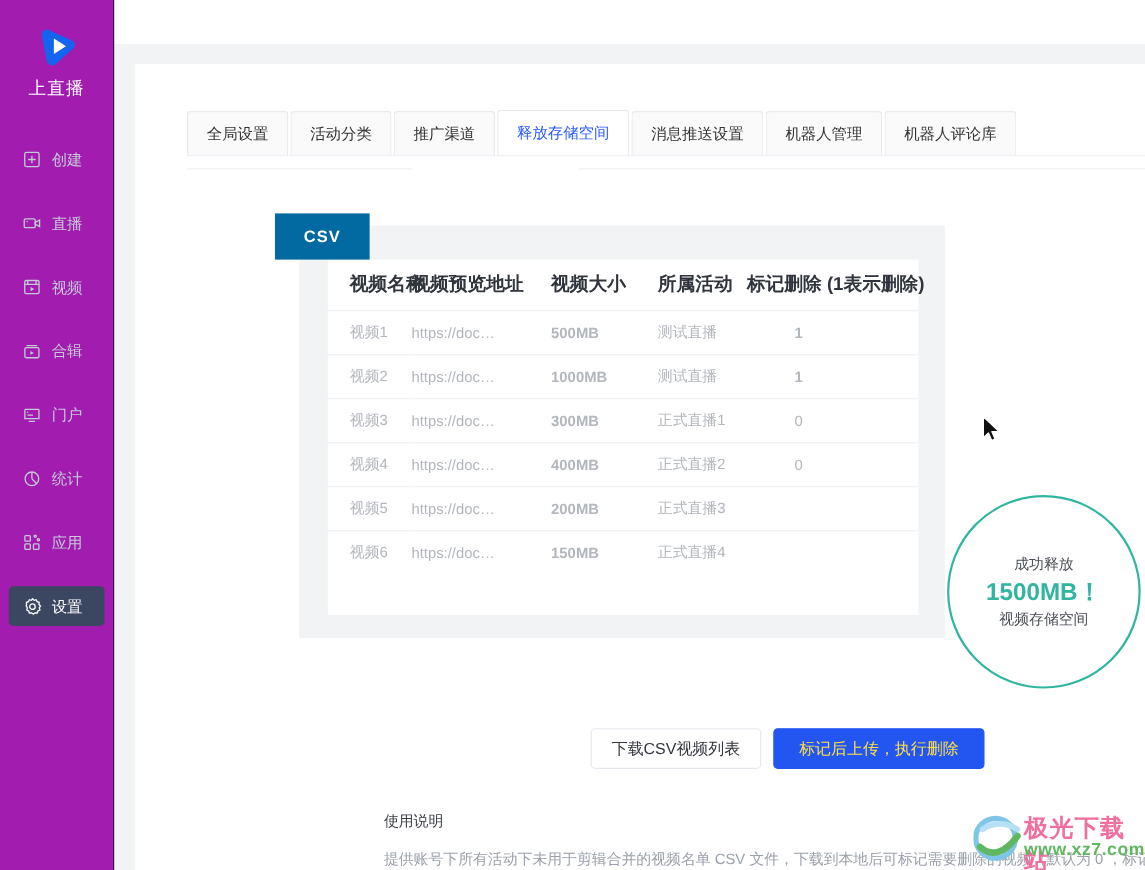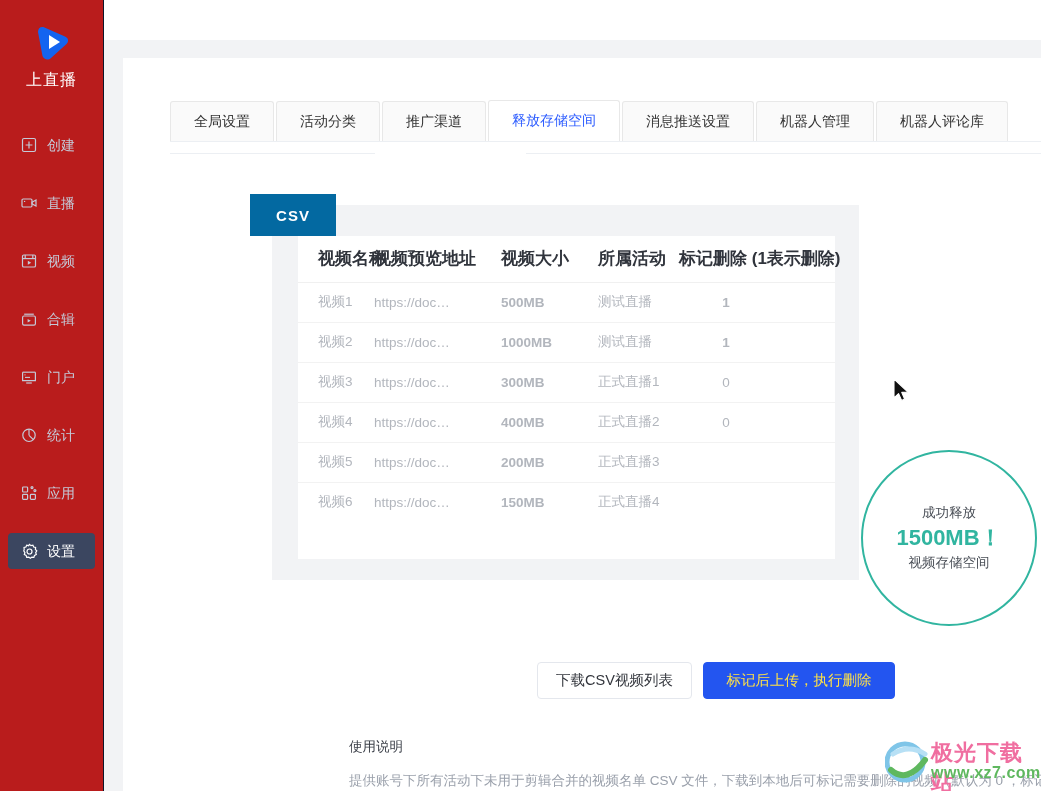--- a/index.html
+++ b/index.html
@@ -15,7 +15,7 @@
   .sidebar {
     position: absolute; left: 0; top: 0;
     width: 104px; height: 791px;
-    background: #b91c1c;
+    background: #a21caf;
     border-right: 1px solid #0e1629;
   }
   .logo-wrap {

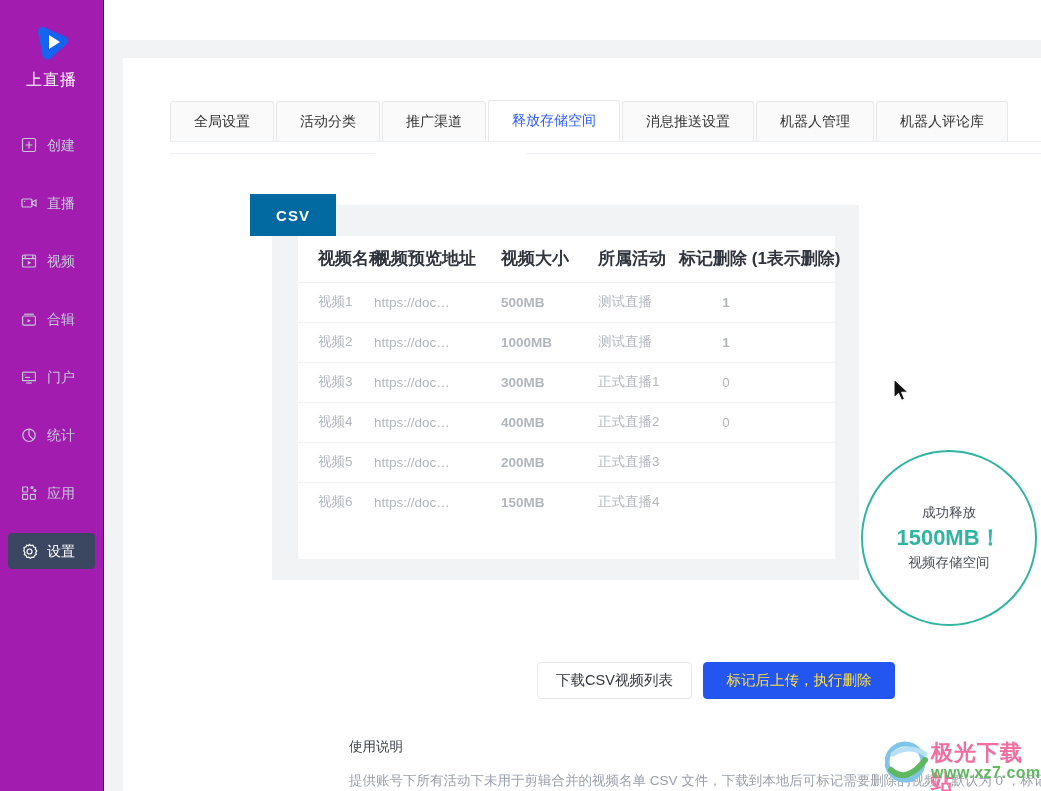--- a/index.html
+++ b/index.html
@@ -68,7 +68,7 @@
   }
   .tab {
     height: 40px;
-    padding: 0 23px;
+    padding: 0 17px;
     display: flex; align-items: center; justify-content: flex-end;
     background: #fafafa;
     border: 1px solid #e8e8e8;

——————————

● Requirement
A faithful copy of every record is required, with no pictures included.

● Exercise result
--- a/index.html
+++ b/index.html
@@ -15,7 +15,7 @@
   .sidebar {
     position: absolute; left: 0; top: 0;
     width: 104px; height: 791px;
-    background: #b91c1c;
+    background: #a21caf;
     border-right: 1px solid #0e1629;
   }
   .logo-wrap {

--- a/index.html
+++ b/index.html
@@ -68,7 +68,7 @@
   }
   .tab {
     height: 40px;
-    padding: 0 23px;
+    padding: 0 17px;
     display: flex; align-items: center; justify-content: flex-end;
     background: #fafafa;
     border: 1px solid #e8e8e8;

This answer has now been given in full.